▶ [What to do]
The whole listing is to be written out again exactly; the pictures are not.

▶ [Records to process]
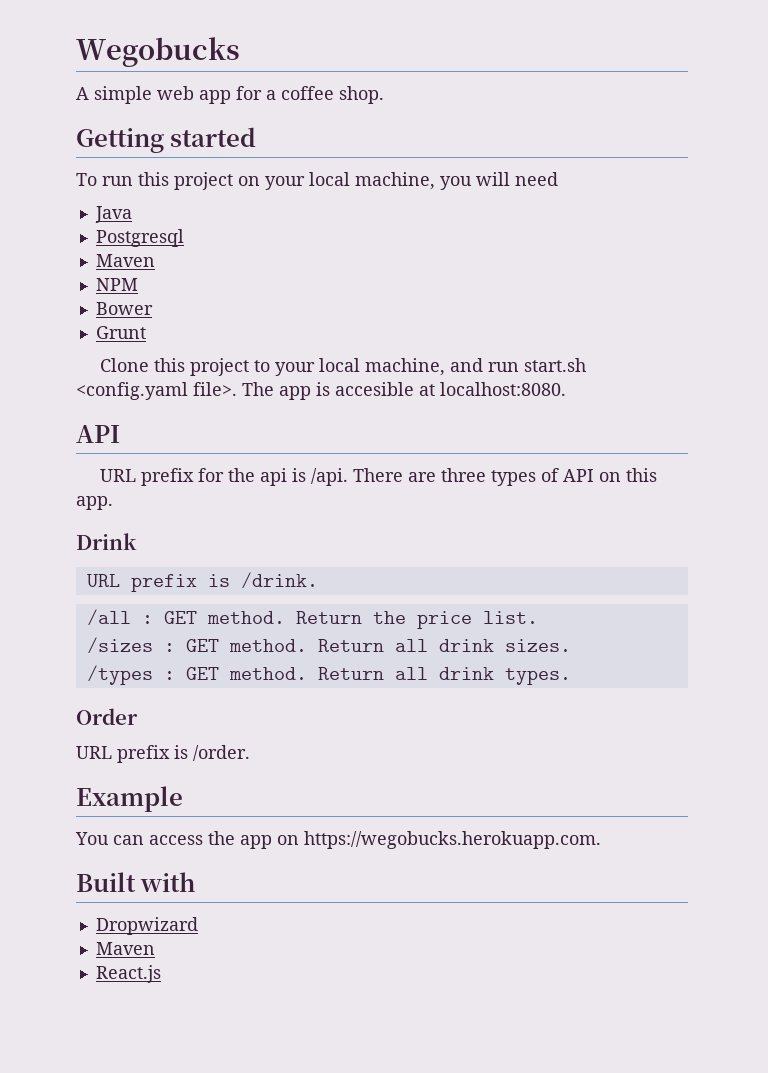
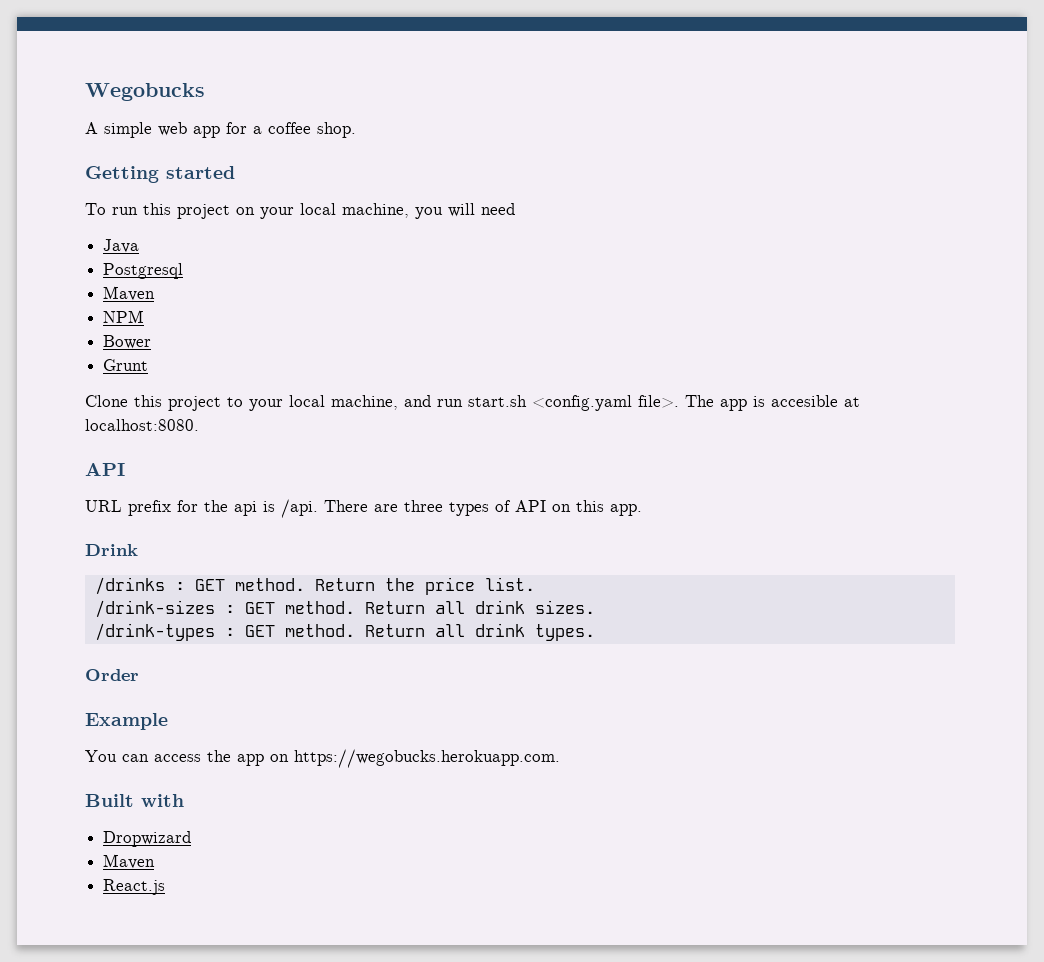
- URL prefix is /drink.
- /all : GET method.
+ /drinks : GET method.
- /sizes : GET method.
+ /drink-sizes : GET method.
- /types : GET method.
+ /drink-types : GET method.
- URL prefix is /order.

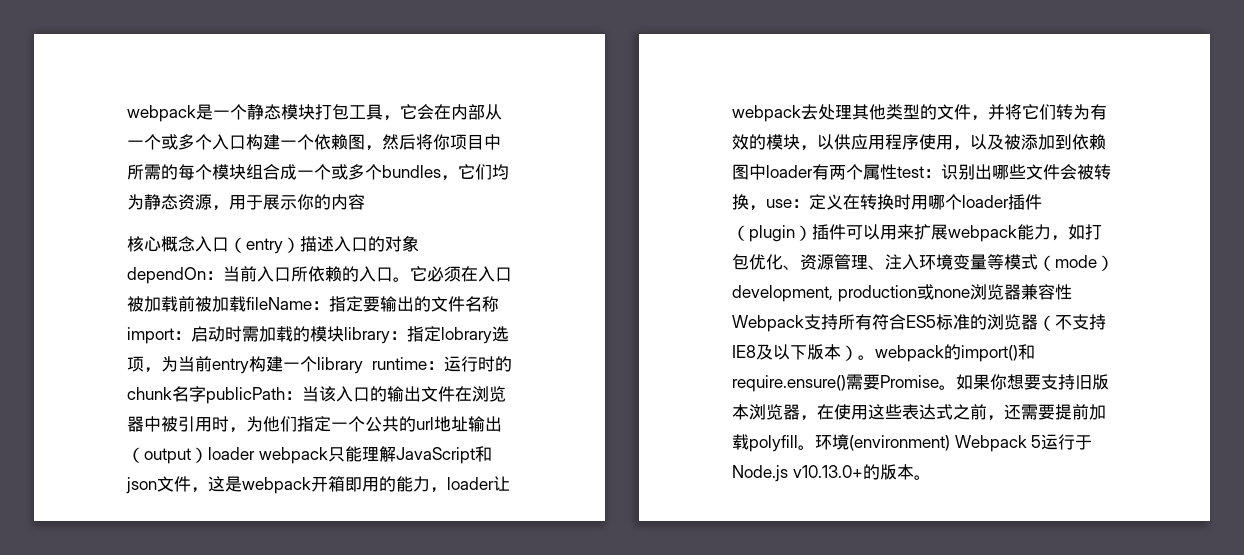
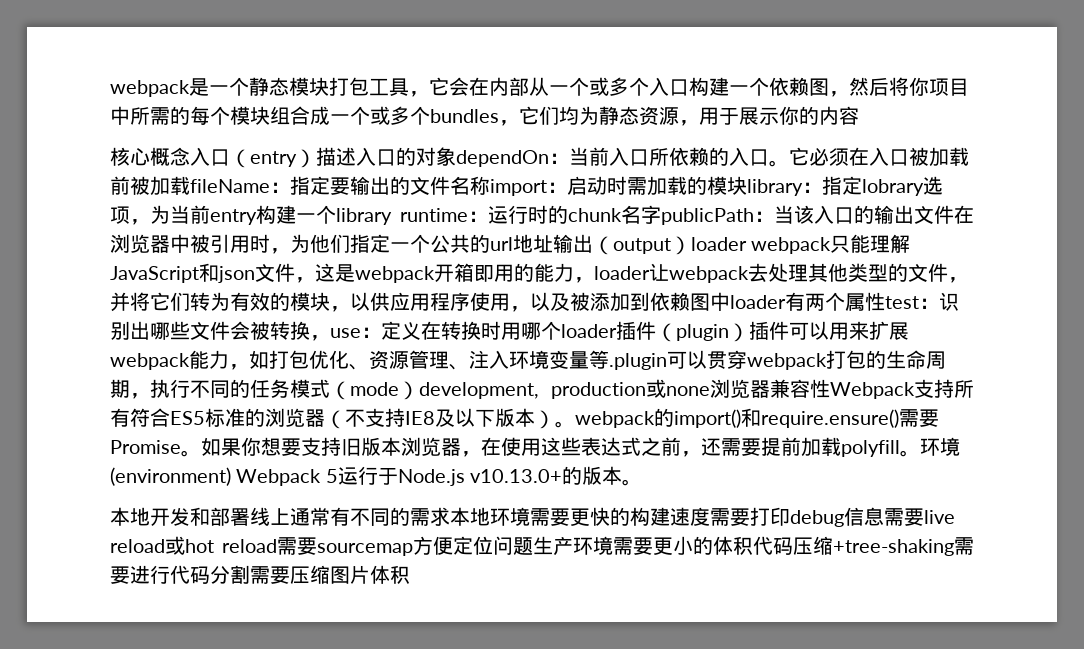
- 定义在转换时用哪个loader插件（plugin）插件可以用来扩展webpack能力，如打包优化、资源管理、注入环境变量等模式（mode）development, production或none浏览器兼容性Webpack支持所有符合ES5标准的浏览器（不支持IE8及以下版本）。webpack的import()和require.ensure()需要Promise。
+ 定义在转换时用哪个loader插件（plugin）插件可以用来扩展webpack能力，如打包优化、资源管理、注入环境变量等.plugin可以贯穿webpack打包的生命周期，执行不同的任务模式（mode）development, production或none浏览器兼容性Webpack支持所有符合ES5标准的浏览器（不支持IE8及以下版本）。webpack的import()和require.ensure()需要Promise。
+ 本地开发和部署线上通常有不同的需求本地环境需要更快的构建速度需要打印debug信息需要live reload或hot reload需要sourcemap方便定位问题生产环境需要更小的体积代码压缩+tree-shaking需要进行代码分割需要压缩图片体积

▶ [Response area]
- URL prefix is /drink.
- /all : GET method.
+ /drinks : GET method.
- /sizes : GET method.
+ /drink-sizes : GET method.
- /types : GET method.
+ /drink-types : GET method.
- URL prefix is /order.

- 定义在转换时用哪个loader插件（plugin）插件可以用来扩展webpack能力，如打包优化、资源管理、注入环境变量等模式（mode）development, production或none浏览器兼容性Webpack支持所有符合ES5标准的浏览器（不支持IE8及以下版本）。webpack的import()和require.ensure()需要Promise。
+ 定义在转换时用哪个loader插件（plugin）插件可以用来扩展webpack能力，如打包优化、资源管理、注入环境变量等.plugin可以贯穿webpack打包的生命周期，执行不同的任务模式（mode）development, production或none浏览器兼容性Webpack支持所有符合ES5标准的浏览器（不支持IE8及以下版本）。webpack的import()和require.ensure()需要Promise。
+ 本地开发和部署线上通常有不同的需求本地环境需要更快的构建速度需要打印debug信息需要live reload或hot reload需要sourcemap方便定位问题生产环境需要更小的体积代码压缩+tree-shaking需要进行代码分割需要压缩图片体积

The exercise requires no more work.